- Problem to solve: Please set the lines down again exactly, from the top of the entries through the line that contains "Nappe Pelouse: 6 -> none".

- Entries supplied:

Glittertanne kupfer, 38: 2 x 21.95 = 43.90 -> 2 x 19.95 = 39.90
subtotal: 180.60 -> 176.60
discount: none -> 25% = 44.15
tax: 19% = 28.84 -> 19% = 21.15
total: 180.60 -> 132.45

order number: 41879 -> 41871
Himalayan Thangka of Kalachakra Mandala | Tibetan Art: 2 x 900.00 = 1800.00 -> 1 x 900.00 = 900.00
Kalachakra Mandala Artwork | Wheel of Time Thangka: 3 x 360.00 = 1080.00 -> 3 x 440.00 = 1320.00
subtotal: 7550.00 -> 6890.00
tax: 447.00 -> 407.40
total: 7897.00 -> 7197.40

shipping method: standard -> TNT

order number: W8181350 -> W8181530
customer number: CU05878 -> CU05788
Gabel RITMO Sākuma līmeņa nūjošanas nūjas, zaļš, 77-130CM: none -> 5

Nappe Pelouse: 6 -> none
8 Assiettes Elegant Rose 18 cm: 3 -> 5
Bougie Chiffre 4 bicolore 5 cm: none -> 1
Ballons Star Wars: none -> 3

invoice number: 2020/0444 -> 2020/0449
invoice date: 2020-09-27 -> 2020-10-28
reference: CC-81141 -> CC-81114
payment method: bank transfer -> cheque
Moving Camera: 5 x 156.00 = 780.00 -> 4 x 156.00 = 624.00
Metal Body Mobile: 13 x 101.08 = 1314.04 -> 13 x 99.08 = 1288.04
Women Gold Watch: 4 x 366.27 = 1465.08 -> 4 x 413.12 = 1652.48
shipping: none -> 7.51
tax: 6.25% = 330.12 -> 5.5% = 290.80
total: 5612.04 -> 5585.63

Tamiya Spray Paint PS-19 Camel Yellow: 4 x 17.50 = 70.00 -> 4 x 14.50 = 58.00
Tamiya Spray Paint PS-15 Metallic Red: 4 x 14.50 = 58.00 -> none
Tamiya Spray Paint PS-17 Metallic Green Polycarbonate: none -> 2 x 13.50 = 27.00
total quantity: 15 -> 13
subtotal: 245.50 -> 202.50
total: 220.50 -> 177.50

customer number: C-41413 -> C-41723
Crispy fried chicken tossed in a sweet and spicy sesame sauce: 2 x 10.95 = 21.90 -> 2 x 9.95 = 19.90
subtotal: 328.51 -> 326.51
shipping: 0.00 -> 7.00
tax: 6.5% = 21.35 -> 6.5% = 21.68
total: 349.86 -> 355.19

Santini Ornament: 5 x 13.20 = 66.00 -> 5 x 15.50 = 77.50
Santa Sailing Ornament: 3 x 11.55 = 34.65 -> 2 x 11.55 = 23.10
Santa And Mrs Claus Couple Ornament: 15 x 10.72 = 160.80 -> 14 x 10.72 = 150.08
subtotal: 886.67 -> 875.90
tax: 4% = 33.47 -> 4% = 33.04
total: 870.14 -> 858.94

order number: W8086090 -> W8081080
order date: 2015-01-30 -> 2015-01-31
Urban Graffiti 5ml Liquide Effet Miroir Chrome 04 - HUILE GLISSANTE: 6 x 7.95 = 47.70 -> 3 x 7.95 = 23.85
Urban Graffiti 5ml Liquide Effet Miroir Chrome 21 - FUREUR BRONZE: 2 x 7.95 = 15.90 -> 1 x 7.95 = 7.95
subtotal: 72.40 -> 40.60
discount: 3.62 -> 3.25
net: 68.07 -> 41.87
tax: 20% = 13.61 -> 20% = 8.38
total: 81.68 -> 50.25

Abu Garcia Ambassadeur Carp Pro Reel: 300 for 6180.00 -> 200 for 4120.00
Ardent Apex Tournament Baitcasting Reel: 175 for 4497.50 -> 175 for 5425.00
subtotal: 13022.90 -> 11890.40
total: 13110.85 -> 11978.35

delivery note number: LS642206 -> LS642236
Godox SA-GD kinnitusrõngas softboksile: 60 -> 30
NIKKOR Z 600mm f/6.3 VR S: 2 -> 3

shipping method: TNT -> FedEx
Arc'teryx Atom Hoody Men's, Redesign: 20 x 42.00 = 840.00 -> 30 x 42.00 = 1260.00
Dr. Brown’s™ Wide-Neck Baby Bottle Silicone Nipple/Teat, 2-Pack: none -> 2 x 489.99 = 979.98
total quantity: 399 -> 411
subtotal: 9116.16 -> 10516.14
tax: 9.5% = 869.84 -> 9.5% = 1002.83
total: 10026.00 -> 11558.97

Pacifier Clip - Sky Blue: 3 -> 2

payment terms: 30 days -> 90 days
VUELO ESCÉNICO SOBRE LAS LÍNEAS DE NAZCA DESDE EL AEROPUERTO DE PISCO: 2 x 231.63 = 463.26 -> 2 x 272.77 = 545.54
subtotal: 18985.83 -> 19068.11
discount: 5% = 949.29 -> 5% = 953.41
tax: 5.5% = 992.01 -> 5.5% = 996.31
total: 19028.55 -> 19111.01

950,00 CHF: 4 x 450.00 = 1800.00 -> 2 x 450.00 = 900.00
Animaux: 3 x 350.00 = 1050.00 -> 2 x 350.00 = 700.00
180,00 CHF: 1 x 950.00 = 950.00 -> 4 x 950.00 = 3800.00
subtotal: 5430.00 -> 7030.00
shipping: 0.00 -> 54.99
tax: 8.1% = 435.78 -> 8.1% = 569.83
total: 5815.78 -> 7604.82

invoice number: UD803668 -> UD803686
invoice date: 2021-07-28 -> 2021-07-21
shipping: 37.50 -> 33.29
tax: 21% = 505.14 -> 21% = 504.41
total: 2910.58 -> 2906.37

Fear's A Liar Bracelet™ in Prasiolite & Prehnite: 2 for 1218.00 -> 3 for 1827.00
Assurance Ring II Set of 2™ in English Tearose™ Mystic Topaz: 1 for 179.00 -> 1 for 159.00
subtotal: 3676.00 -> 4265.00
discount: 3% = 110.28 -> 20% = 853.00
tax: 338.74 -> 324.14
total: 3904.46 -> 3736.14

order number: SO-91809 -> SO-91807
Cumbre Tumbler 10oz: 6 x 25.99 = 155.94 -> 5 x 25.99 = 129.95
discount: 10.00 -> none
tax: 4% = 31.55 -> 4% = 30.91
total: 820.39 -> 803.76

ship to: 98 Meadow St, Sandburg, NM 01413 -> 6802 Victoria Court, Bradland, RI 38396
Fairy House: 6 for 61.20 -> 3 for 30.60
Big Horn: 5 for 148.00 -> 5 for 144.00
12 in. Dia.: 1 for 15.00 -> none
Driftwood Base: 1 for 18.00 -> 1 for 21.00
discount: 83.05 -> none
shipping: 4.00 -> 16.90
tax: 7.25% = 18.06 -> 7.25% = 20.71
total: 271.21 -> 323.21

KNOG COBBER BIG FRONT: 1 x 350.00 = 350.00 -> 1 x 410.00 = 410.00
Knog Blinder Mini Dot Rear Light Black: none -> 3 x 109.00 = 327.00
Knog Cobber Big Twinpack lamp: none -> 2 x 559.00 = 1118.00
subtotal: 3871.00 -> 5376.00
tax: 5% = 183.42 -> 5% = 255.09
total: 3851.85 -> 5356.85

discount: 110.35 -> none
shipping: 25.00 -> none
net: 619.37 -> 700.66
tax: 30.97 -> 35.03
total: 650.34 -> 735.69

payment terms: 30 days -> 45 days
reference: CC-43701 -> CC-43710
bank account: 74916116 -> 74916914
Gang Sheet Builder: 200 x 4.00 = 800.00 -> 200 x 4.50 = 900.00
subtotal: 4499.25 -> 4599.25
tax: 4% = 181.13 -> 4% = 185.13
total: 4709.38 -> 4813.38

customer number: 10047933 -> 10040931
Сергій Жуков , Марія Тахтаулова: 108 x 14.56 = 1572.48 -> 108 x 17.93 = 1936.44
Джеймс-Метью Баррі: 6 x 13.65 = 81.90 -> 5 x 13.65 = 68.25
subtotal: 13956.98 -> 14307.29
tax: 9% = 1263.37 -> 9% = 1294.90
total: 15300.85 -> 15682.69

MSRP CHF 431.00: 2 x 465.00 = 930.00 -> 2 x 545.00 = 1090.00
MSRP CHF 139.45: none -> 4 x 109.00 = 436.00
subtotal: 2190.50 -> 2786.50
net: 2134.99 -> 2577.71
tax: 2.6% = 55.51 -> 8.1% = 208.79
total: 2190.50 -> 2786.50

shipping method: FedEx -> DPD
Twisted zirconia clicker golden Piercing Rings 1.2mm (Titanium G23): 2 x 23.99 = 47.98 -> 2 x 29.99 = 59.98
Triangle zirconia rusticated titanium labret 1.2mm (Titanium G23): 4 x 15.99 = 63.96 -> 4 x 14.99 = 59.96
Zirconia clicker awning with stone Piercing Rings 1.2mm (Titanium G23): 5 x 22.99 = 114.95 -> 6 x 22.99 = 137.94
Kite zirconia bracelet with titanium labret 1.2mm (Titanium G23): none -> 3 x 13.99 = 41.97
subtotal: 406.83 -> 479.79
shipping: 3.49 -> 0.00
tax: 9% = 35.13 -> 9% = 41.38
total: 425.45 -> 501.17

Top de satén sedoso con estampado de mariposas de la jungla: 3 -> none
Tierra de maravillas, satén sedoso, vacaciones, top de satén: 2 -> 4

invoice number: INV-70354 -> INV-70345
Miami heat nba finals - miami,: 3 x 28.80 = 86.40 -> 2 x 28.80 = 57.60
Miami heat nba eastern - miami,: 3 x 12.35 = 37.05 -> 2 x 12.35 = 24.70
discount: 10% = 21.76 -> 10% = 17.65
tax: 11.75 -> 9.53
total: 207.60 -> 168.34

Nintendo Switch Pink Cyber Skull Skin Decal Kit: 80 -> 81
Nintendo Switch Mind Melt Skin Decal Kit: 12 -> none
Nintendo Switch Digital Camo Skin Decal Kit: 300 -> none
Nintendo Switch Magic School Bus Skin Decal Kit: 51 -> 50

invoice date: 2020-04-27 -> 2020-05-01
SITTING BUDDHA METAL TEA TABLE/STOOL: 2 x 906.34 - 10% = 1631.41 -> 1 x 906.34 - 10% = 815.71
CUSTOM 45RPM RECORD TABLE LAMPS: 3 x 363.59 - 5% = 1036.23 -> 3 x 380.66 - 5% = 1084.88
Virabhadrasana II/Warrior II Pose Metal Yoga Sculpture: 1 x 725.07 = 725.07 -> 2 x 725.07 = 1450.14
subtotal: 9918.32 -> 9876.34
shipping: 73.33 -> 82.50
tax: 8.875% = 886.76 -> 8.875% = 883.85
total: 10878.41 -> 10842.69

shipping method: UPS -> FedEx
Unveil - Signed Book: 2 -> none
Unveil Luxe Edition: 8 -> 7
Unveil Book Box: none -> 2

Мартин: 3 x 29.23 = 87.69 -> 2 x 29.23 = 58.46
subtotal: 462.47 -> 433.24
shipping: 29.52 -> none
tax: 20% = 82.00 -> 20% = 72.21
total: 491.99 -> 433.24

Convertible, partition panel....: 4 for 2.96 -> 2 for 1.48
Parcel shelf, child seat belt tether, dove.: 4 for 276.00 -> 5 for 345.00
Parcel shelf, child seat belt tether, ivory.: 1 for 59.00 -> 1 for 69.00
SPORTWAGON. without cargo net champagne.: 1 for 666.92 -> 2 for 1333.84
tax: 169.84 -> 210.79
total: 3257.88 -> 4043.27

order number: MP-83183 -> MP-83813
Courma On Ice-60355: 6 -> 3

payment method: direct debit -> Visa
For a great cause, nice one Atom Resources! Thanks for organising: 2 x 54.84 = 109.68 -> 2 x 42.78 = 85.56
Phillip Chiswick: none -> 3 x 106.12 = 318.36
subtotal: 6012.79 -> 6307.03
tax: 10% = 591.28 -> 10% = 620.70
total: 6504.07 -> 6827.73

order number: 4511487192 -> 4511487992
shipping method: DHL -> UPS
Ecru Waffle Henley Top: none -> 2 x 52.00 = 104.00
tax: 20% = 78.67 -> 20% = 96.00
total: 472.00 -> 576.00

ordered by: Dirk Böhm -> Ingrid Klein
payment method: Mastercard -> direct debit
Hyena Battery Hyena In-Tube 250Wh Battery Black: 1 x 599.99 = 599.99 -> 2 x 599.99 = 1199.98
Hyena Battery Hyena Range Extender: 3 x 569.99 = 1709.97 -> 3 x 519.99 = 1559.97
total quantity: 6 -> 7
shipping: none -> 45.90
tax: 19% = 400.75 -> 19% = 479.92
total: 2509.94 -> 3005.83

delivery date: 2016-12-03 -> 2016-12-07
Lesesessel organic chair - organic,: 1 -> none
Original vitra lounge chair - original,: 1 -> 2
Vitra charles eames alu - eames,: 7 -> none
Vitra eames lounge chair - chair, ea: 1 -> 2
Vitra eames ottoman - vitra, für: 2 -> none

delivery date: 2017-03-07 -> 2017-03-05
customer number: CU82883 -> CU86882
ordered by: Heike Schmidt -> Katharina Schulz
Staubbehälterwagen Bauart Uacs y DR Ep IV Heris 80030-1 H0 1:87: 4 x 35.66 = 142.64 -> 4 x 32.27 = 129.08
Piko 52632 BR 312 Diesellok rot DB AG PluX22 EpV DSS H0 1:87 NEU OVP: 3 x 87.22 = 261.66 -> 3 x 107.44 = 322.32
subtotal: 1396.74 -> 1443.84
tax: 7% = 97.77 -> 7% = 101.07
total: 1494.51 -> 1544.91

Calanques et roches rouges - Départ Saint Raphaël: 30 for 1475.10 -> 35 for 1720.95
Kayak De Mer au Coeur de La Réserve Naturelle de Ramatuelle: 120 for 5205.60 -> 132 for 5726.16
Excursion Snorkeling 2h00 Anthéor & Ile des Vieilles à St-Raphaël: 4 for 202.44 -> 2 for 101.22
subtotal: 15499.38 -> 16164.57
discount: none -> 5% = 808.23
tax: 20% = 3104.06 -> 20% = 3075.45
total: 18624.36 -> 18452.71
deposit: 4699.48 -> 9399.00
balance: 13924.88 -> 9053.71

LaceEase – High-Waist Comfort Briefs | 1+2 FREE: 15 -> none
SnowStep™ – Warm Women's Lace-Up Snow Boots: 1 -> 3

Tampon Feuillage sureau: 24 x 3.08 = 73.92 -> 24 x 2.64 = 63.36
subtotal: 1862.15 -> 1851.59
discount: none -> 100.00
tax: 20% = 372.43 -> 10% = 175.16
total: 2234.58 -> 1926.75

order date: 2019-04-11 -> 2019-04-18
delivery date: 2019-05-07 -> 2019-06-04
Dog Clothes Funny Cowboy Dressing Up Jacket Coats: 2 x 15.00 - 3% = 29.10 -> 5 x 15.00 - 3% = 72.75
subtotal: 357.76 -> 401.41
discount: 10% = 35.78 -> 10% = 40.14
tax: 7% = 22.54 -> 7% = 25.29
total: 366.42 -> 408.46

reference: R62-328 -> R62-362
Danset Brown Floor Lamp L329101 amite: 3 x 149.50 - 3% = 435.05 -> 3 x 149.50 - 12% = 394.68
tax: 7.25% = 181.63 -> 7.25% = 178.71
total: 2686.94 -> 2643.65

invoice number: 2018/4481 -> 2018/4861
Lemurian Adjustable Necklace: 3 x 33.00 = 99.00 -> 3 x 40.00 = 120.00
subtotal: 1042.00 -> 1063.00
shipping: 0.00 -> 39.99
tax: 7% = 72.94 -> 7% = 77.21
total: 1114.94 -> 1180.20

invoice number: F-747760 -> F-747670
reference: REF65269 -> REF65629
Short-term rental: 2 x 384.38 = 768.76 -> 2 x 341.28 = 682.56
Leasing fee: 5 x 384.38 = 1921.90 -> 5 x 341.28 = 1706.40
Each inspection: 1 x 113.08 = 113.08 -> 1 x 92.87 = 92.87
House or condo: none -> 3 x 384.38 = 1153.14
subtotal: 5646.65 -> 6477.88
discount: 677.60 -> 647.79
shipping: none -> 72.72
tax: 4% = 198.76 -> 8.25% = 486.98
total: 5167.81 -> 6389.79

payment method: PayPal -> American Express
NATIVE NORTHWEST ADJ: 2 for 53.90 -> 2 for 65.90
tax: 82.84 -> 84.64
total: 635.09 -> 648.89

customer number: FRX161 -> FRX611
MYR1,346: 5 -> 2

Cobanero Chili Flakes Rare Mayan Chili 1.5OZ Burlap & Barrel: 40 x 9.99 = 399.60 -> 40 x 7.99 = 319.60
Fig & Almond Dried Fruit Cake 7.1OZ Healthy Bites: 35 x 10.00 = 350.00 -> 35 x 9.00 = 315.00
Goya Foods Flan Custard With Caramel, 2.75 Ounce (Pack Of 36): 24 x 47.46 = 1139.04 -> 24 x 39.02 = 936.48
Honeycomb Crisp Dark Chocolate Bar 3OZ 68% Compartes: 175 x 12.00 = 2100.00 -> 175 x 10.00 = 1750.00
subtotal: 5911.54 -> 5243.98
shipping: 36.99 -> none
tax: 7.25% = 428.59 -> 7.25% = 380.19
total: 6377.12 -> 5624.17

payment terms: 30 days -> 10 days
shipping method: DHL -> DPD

- Answer to the problem:
Glittertanne kupfer, 38: 2 x 21.95 = 43.90 -> 2 x 19.95 = 39.90
subtotal: 180.60 -> 176.60
discount: none -> 25% = 44.15
tax: 19% = 28.84 -> 19% = 21.15
total: 180.60 -> 132.45

order number: 41879 -> 41871
Himalayan Thangka of Kalachakra Mandala | Tibetan Art: 2 x 900.00 = 1800.00 -> 1 x 900.00 = 900.00
Kalachakra Mandala Artwork | Wheel of Time Thangka: 3 x 360.00 = 1080.00 -> 3 x 440.00 = 1320.00
subtotal: 7550.00 -> 6890.00
tax: 447.00 -> 407.40
total: 7897.00 -> 7197.40

shipping method: standard -> TNT

order number: W8181350 -> W8181530
customer number: CU05878 -> CU05788
Gabel RITMO Sākuma līmeņa nūjošanas nūjas, zaļš, 77-130CM: none -> 5

Nappe Pelouse: 6 -> none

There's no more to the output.